_WORKING DATA_
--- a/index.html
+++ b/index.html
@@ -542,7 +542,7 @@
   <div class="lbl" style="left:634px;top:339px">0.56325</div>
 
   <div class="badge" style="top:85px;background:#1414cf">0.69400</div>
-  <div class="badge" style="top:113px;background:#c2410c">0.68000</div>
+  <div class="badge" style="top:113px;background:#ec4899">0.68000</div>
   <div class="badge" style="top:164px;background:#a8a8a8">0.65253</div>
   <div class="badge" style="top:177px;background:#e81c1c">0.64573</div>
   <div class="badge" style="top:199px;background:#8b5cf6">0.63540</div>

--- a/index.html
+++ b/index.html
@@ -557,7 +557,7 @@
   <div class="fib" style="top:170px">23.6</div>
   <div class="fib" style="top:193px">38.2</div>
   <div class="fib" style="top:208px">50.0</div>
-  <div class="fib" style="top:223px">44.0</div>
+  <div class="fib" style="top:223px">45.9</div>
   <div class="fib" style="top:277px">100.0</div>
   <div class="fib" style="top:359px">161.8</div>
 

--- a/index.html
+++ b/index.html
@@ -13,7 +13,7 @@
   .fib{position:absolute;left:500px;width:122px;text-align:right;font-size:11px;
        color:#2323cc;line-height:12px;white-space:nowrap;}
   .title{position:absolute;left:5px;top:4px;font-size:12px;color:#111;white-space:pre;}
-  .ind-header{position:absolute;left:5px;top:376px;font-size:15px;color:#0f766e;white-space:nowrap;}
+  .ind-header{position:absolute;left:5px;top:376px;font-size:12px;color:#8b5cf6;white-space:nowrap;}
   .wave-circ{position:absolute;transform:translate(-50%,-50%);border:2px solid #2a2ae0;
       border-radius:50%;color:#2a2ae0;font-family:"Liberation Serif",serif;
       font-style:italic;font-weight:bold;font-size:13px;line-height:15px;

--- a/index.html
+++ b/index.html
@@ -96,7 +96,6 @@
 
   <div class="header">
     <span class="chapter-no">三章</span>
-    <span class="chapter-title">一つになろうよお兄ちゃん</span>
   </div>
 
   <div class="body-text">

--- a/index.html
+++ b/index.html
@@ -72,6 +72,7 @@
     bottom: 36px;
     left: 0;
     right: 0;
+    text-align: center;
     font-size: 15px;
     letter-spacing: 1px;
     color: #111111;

_DIRECTIONS_
Only lines with the word "background" belong in the answer; copy each of them from the material above.

_RESULT FOR THIS TASK_
   <div class="badge" style="top:85px;background:#1414cf">0.69400</div>
-  <div class="badge" style="top:113px;background:#c2410c">0.68000</div>
+  <div class="badge" style="top:113px;background:#ec4899">0.68000</div>
   <div class="badge" style="top:164px;background:#a8a8a8">0.65253</div>
   <div class="badge" style="top:177px;background:#e81c1c">0.64573</div>
   <div class="badge" style="top:199px;background:#8b5cf6">0.63540</div>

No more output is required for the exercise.